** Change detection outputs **
++++++++++

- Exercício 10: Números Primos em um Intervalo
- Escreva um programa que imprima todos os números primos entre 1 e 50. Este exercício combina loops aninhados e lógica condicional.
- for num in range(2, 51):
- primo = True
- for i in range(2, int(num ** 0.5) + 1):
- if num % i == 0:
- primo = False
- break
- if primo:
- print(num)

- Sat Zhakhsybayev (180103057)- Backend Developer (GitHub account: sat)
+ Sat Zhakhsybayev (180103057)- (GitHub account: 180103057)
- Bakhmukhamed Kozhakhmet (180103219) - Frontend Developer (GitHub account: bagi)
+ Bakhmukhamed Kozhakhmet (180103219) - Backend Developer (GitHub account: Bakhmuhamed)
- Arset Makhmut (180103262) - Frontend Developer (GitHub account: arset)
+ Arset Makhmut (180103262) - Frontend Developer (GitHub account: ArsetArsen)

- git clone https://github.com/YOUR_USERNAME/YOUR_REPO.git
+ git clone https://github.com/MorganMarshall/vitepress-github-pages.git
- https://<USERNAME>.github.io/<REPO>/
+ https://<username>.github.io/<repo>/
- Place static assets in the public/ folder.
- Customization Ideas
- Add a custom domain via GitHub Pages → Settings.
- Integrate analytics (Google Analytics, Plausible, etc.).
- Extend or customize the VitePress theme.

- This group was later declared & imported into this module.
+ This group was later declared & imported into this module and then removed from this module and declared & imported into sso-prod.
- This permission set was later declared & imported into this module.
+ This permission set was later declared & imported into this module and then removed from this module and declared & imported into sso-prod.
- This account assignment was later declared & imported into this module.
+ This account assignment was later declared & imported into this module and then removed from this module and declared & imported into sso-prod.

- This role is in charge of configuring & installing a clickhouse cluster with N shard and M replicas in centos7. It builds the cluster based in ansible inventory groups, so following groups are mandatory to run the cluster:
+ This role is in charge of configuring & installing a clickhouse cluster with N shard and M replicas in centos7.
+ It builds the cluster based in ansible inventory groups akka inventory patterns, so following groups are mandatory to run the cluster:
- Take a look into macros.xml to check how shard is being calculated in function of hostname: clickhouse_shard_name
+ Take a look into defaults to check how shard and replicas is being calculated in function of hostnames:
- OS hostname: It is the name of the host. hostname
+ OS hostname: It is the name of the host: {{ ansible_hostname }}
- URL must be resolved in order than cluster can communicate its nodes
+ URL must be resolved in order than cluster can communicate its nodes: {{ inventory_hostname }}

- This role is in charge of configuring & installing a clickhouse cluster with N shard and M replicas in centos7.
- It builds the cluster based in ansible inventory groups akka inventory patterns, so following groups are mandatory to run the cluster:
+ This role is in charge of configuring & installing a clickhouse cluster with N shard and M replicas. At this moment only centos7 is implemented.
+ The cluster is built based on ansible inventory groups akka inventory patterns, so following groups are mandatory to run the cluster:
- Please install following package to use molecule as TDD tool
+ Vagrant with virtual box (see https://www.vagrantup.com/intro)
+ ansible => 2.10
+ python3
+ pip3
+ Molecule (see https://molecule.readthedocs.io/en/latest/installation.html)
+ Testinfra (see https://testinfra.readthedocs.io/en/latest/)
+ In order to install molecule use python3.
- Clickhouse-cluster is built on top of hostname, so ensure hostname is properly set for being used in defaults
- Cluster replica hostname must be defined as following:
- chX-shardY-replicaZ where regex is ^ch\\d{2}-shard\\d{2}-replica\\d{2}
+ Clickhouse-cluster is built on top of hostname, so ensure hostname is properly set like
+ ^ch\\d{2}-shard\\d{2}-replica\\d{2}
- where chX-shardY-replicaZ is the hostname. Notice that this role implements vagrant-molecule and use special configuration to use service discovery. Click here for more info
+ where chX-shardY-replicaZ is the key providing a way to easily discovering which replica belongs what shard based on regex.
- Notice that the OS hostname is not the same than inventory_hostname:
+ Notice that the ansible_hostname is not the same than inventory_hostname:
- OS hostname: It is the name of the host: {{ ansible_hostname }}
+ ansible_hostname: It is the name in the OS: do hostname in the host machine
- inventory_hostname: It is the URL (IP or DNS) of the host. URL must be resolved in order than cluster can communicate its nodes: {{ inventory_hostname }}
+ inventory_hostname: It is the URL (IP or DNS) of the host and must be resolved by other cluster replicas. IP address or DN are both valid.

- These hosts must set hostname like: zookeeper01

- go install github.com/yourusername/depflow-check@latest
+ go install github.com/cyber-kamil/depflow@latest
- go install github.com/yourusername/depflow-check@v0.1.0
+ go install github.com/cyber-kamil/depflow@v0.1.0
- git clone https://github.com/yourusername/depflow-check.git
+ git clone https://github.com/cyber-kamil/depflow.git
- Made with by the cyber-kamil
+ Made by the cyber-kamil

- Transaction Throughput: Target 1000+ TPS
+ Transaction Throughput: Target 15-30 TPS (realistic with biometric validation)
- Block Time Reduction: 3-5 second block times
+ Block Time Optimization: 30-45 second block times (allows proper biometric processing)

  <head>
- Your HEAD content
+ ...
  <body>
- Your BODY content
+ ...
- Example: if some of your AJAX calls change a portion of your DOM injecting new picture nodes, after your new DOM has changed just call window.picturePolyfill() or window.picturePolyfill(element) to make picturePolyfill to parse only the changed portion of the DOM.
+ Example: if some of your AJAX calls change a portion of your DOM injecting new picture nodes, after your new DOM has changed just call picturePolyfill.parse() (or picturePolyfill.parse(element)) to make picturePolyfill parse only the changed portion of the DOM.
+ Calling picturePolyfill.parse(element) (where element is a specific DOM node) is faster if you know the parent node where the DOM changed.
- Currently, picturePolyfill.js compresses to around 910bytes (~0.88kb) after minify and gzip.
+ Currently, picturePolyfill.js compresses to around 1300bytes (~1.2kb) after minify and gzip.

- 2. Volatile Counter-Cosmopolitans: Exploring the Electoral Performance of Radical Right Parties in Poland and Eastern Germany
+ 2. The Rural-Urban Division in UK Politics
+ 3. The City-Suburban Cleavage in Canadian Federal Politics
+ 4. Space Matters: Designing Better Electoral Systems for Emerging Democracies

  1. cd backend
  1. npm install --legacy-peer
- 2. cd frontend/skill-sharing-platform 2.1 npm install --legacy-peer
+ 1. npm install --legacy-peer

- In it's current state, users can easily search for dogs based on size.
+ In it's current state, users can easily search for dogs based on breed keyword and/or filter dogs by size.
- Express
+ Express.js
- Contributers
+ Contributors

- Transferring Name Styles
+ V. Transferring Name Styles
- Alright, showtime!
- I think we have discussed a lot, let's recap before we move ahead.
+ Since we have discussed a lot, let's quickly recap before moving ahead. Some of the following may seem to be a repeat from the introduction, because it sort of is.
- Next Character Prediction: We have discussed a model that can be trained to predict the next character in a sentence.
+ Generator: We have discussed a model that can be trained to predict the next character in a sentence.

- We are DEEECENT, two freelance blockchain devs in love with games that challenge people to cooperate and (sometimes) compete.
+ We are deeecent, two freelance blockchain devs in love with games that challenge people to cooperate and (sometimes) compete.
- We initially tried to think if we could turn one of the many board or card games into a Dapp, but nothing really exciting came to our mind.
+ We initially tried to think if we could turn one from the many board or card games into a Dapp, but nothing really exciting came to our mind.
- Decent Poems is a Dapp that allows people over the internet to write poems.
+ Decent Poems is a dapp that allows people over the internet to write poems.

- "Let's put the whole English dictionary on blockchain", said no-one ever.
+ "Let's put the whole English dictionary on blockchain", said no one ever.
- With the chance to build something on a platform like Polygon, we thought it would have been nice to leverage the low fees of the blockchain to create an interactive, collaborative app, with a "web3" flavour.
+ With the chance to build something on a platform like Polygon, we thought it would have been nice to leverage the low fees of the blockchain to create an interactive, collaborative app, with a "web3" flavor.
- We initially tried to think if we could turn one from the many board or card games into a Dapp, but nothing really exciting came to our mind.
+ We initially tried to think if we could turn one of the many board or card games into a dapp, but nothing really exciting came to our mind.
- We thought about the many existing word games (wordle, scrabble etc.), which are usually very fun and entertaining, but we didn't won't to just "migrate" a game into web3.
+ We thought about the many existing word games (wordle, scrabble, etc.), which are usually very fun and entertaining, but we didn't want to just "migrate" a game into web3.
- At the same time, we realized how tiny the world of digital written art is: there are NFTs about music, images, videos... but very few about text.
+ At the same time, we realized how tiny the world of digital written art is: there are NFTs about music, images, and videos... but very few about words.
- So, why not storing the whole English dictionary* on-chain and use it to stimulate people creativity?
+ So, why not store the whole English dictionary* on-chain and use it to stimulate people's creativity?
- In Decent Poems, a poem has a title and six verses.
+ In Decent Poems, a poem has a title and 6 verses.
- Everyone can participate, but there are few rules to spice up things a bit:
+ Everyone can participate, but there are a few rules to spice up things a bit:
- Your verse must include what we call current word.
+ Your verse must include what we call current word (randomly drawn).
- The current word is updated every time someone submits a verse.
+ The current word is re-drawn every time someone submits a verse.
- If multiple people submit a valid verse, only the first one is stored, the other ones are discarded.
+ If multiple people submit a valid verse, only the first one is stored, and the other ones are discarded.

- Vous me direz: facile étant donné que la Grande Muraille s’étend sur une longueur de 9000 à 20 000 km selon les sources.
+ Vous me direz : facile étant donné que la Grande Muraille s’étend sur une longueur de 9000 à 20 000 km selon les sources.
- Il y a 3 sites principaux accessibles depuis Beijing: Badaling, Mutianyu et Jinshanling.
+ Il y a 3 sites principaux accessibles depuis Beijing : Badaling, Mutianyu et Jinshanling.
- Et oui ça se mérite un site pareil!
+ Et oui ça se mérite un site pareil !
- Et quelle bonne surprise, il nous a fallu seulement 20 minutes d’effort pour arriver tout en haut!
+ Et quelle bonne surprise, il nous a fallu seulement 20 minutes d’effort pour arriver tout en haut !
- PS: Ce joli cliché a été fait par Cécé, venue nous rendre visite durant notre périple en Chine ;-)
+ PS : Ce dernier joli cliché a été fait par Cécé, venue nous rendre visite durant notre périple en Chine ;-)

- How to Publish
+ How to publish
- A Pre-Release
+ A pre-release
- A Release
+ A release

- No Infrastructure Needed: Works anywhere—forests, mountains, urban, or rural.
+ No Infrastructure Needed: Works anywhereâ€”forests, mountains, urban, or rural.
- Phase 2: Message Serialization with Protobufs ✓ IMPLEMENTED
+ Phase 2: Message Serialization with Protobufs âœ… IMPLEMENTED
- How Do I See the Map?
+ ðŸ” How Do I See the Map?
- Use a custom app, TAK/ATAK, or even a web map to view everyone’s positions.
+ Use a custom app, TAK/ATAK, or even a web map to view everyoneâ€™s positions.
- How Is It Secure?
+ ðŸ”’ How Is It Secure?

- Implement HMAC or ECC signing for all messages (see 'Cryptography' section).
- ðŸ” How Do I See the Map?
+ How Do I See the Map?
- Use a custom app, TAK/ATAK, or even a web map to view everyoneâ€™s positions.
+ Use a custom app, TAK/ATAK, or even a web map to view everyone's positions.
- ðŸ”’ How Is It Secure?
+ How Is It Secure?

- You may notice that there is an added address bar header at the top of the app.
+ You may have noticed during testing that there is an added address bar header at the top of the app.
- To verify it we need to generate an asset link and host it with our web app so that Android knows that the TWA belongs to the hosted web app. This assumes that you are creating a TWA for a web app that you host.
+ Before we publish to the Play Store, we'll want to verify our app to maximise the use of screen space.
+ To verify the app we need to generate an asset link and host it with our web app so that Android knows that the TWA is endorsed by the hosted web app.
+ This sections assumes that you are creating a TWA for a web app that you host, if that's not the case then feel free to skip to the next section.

++++++++++

** What to do **
Whenever "write" occurs in a line above, copy that line.

** Written answer **
- Decent Poems is a Dapp that allows people over the internet to write poems.
+ Decent Poems is a dapp that allows people over the internet to write poems.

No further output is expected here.